On November 8, the Department of Defense’s Defense Innovation Unit (DIU) announced a launch services agreement with Rocket Lab for a HASTE (Hypersonic Accelerator Suborbital Test Electron) mission from the company’s Launch Complex 2 at Wallops Island.

Using Rocket Lab’s Electron rocket, HASTE will deploy a suborbital payload from Australian company Hypersonix called DART AE, a scramjet-powered hypersonic vehicle capable of flying non-ballistic flight patterns at speeds of up to Mach 7. The mission is part of DIU’s HyCat (hypersonic and high-cadence testing capabilities) program which seeks to accelerate real-world in flight testing of hypersonic projectiles and vehicles.

It’s a coup for Rocket Lab which beat a field of other would-be hypersonic test providers to the contract including runway-capable reusable hypersonic test platforms from Hermeus, Venus, and Destinus as well as air-launch providers like Stratolaunch. Rocket Lab’s success lay in its ready-right now capability Beck explains.

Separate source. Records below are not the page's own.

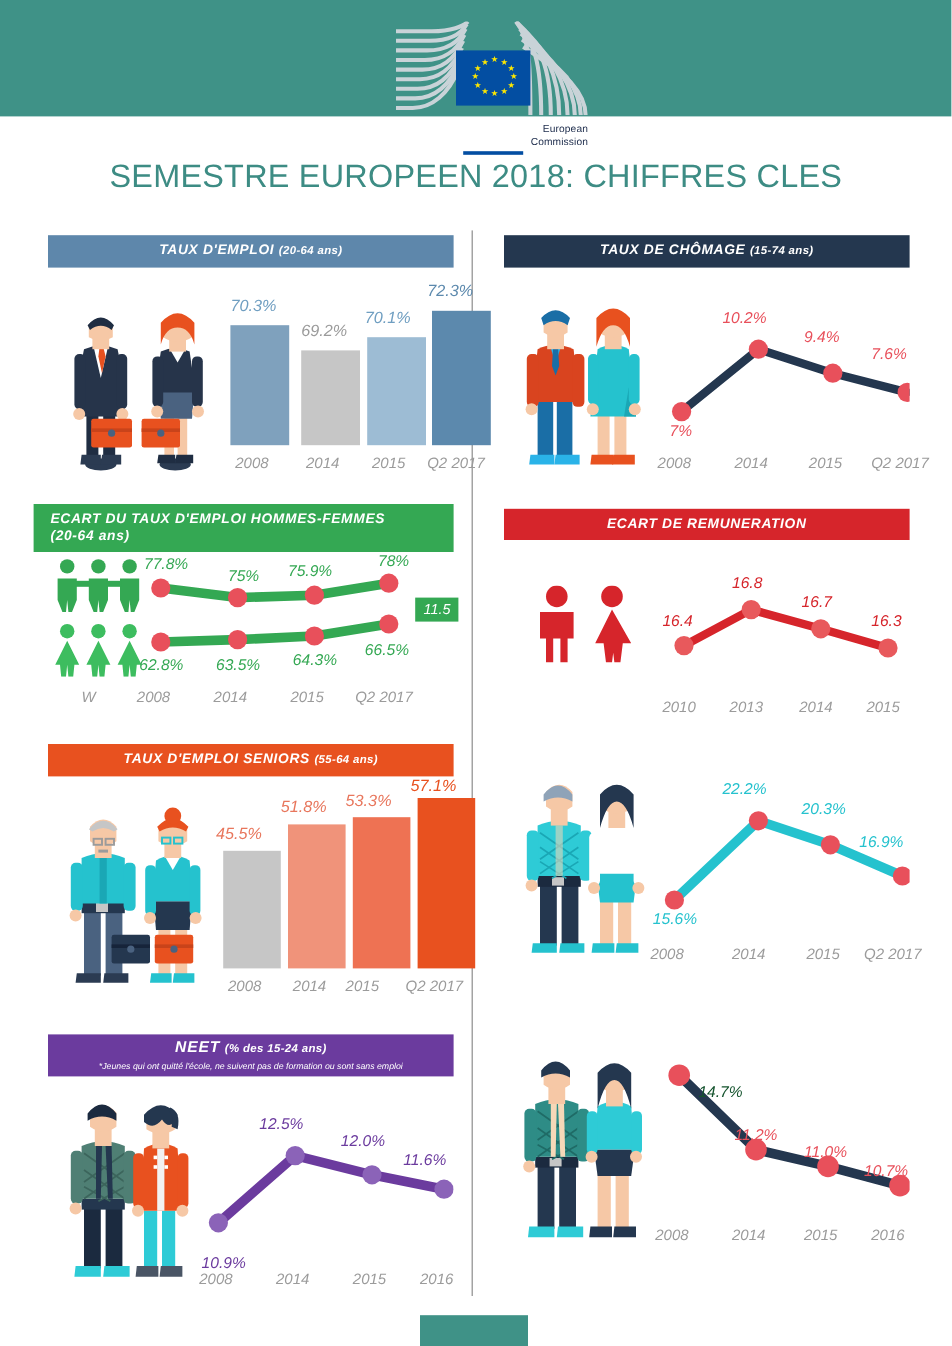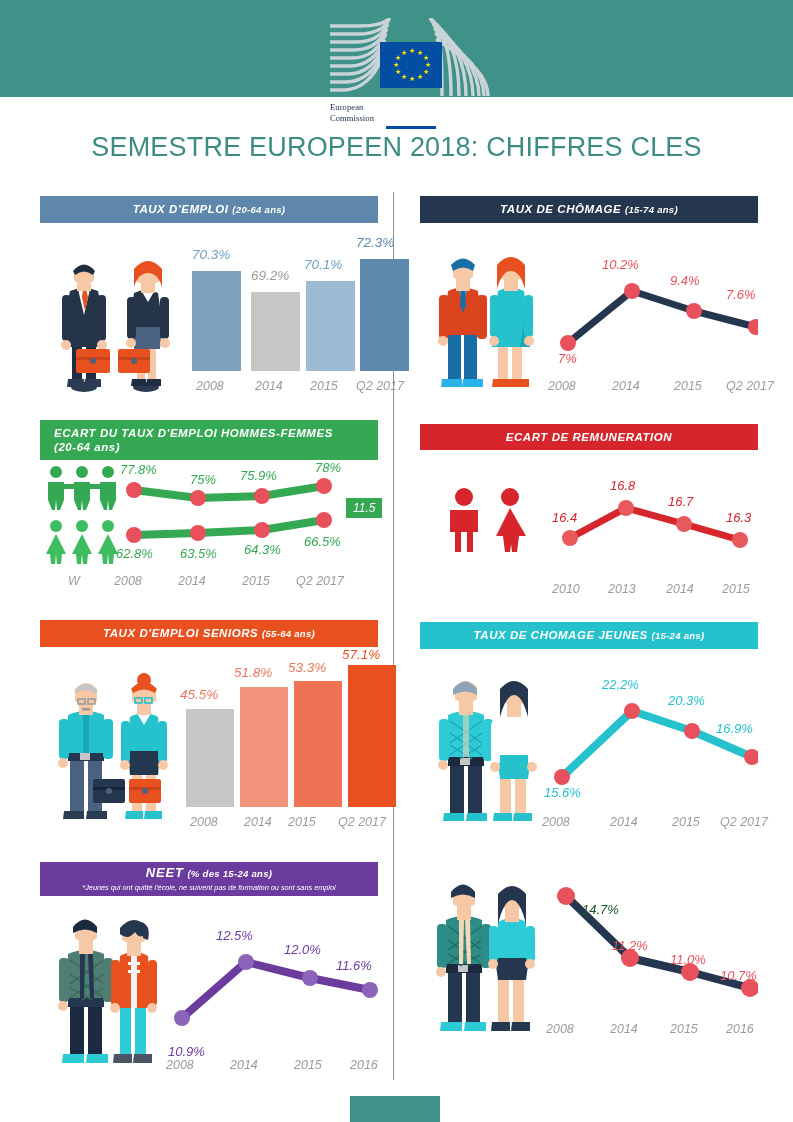"European" .logo-text { font-family: Liberation Serif, serif -> none; text-align: left -> right }
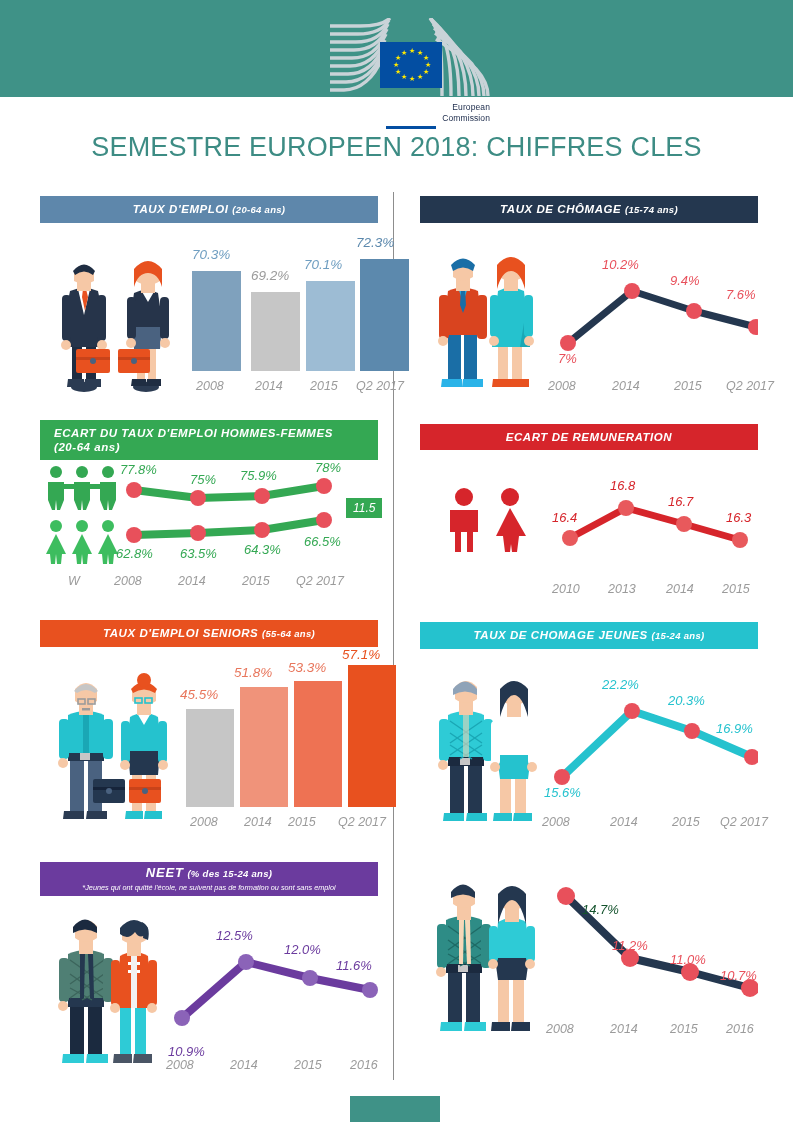"ECART DU TAUX D'EMPLOI HOMMES-FEMMES" div.panel-head { margin-left: 12px -> none }
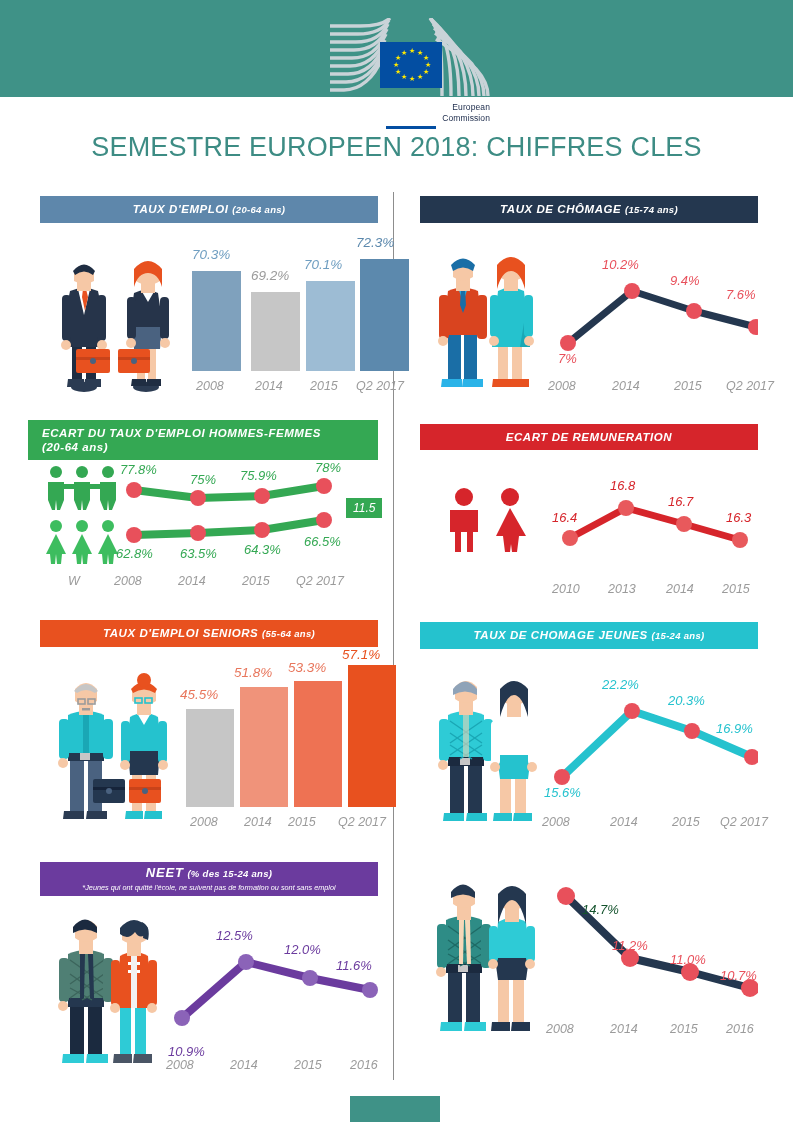"TAUX DE CHOMAGE JEUNES (15-24" div.panel-head { html: <div> <span>TAUX DE CHOMAGE JEUNES</span> <span>(15-24 ans)</span> </div> -> none }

“A lot of the [other companies] are in various stages of development and promise. We had the best product available now.”

HASTE provides useful illustration for the vertically-integrated formula Beck is putting in place at Middle River and elsewhere. With facilities and people at-hand, Rocket Lab is ready to go when its leadership pulls the trigger on the next big space opportunity. The company will continue to “lay copper” Beck acknowledges – even if it makes him uncomfortable.

“It’s a running joke that I’m the one in the company that hates real estate. Although it’s a great sign of growth, it’s another thing to have to own, look after and feed. For us, real estate acquisitions are well debated. This one was a no-brainer.”